Icona nostalgia

La Rai secondo Francesco Vezzoli.

Ad oggi la Fondazione Prada è una delle massima espressioni di connessione fra il patinato sistema moda ed il controverso mondo dell’arte contemporanea. Dal 1993 Miuccia Prada e Patrizio Bertelli hanno investito in una creatura solida e preziosa, capace di restituire alle persone, attraverso l’arte, un potente story telling della modernità, con il coinvolgimento di personalità del calibro di Rem Koolhas, Roman Polanski e Wes Anderson e le interessanti esposizioni di artisti, sia nella sede di Milano che a Venezia, del calibro di Anish Kapoor, Sam Taylor-Wood, Enrico Castellani, Thomas Demand, il regista londinese Steve McQueen ed anche Francesco Vezzoli, l’enfant prodige e terrible dell’arte contemporanea italiana ed internazionale.

Proprio quest’ultimo artista, il 9 maggio 2017, dopo la presentazione della Trilogia della Morte di ben 13 anni fa, ha inaugurato presso la Fondazione Prada il progetto “TV 70: Francesco Vezzoli guarda la Rai” grazie al quale la lente di ingrandimento di Francesco Vezzoli si è posata superficialmente sulla Rai degli anni ’70 per indagare i personaggi, i miti e le icone di un tempo che fu, di un intrattenimento non solo ludico ma totale: estetico, culturale, sociale ed antropologico.

L’esposizione nella sua interezza è stata curata dallo studio francese M/M il quale ha fuso insieme tre sezioni dedicate rispettivamente ad “Arte e Televisione”, con i Paesaggi TV di Mario Schifano, “Politica e Televisione”, che presenta alcuni estratti dei telegiornali dell’epoca ed “Intrattenimento e Televisione”, con la voyeuristica Spia ottica di Giosetta Fioroni la quale esplorò, nel 1968, i confini fra corpo femminile e consumismo. La mostra termina con una carrellata di immagini che Vezzoli, aedo della moderna mitologia di vip ed icone che dirige in film, ricama all’uncinetto ed imprime nella pellicola fotografica, ha voluto montare in estratti regalandoci immagini dalle Teche Rai della tv della liberazione sessuale, dei divertenti caroselli e delle complicate ma perfette messe in scena, inserendo quindi i personaggi che hanno impresso nella sua intima memoria di bambino un segno indelebile, il segno di un’italianità artistica e fuori dagli schemi, narrata con un ritmo serrato  di immagini che fra contraddizioni ed aspirazioni hanno segnato l’identità della nostra storia. Fattore primario di indagine è stata l’individuazione di vere e proprie esperienze collettive, in antitesi al contemporaneo individualismo che non permette più un riconoscimento trasversale ma uno unico e perpendicolare alla nostra visione personale, ci riporta in contatto con riti e liturgie dal sapore arcaico.

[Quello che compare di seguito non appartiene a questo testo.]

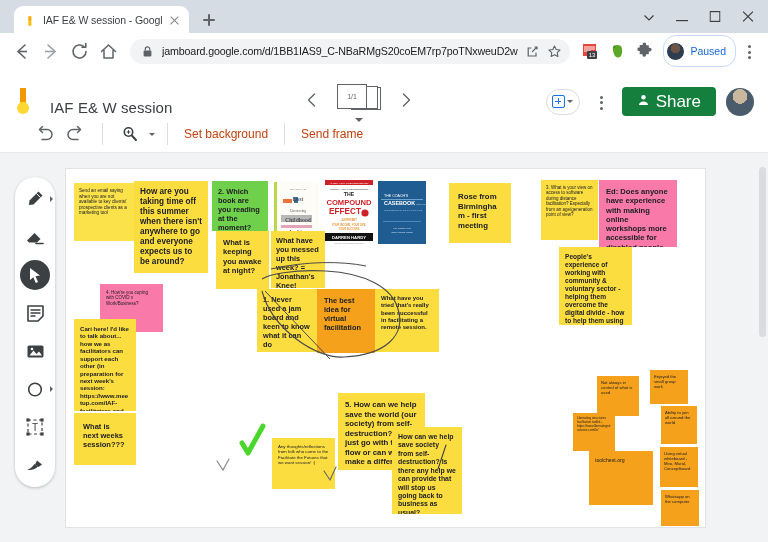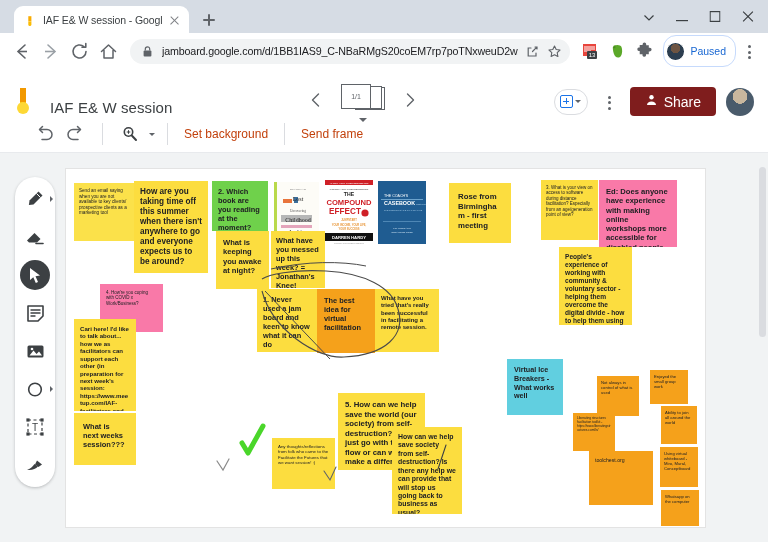--- a/index.html
+++ b/index.html
@@ -113,8 +113,8 @@
   .plus-box::after  { left:4.6px; top:2.3px; width:1.4px; height:5.5px; }
   .mini-caret { width:0;height:0;border-left:3px solid transparent;border-right:3px solid transparent;border-top:3.5px solid #5f6368; }
   .share-btn {
-    background:#7f1d1d; color:#fff; border-radius:4px; height:29px;
-    display:flex; align-items:center; gap:6px; padding:0 15px; font-size:14px;
+    background:#15803d; color:#fff; border-radius:4px; height:29px;
+    display:flex; align-items:center; gap:6px; padding:0 15px; font-size:17px;
   }
   .avatar-lg {
     width:28px; height:28px; border-radius:50%;

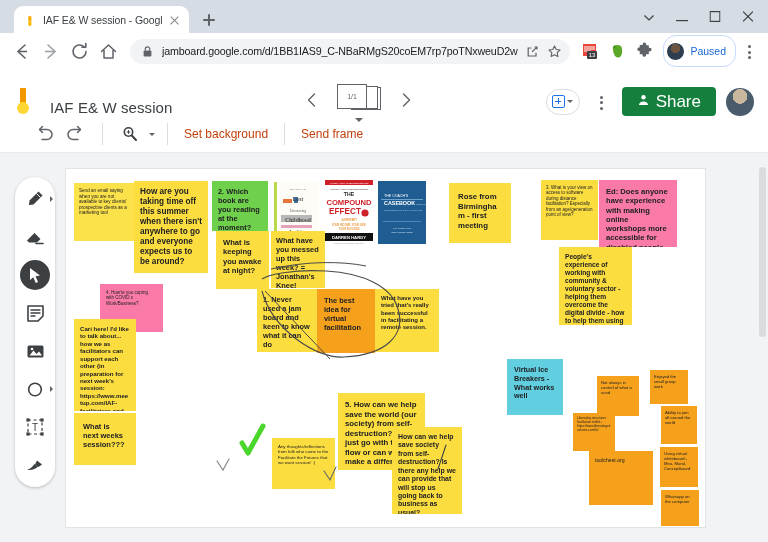--- a/index.html
+++ b/index.html
@@ -481,7 +481,6 @@
           <div class="note" style="left: 251px; top: 120px; width: 58px; height: 64px; background: rgb(245, 161, 27); font-size: 7.4px; padding: 7px;">The best idea for virtual facilitation</div>
           <div class="note" style="left: 309px; top: 120px; width: 64px; height: 63px; background: rgb(252, 221, 63); font-size: 6px; padding: 6px;">What have you tried that's really been successful in facilitating a remote session.</div>
           <div class="note" style="left: 493px; top: 78px; width: 73px; height: 78px; background: rgb(252, 221, 63); font-size: 6.6px; padding: 6px;">People's experience of working with community &amp; voluntary sector - helping them overcome the digital divide - how to help them using zoom?</div>
-          <div class="note" style="left: 441px; top: 190px; width: 56px; height: 56px; background: rgb(97, 207, 224); font-size: 7.2px; padding: 7px;">Virtual Ice Breakers - What works well</div>
           <div class="note" style="left: 272px; top: 224px; width: 87px; height: 77px; background: rgb(252, 221, 63); font-size: 7.8px; padding: 7px;">5. How can we help save the world (our society) from self-destruction? Do we just go with the flow or can we make a difference?</div>
           <div class="note" style="left: 326px; top: 258px; width: 70px; height: 87px; background: rgb(252, 221, 63); font-size: 6.9px; padding: 6px;">How can we help save society from self-destruction? Is there any help we can provide that will stop us going back to business as usual?</div>
           <div class="note plain" style="left: 206px; top: 269px; width: 63px; height: 51px; background: rgb(252, 221, 63); font-size: 4.4px; padding: 6px;">Any thoughts/reflections from folk who came to the Facilitate the Futures that we want session! :)</div>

Il recupero nostalgico, ma antropologico, che l’artista bresciano ha fatto della televisione a cavallo fra gli anni Sessanta, leggeri prima e radicali poi, e fra gli anni Ottanta, gli anni del divertissement edonistico, racchiude il senso della nostra presenza nell’hic et nunc della contemporaneità con un’attenzione particolare alla tensione evolutiva in senso sociale e politico, propria degli anni Settanta. Le prime battaglie etiche, le conquiste sociali, le rivendicazioni politiche, la coscienza pubblica vennero generate in embrione ben prima degli anni Settanta, ma proprio in quel decennio vennero assurte a modello di rovesciamento dello status quo.

Per questo motivo la televisione si offriva sia come motore delle nuove idee sia come specchio in cui riconoscersi per lottare ancora più forte. Difatti la presenza di personalità come Pasolini, Fellini, Arbasino, Monicelli e Zavoli accanto a Raffaella Carrà, Mina, Corrado e Amanda Lear ha permesso un’unità particolare, unica nel suo genere, culminata alla fine del decennio in esperimenti estremi e a tratti punk come Stryx, un calderone di esoterismo, esotismo ed erotismo.

Così a metà fra intellettualismo e pop, la tv è diventata un medium importante di comunicazione, informazione e svago, tutto ciò che noi troviamo ora comodamente in uno smartphone o addirittura all’intero di uno stesso social.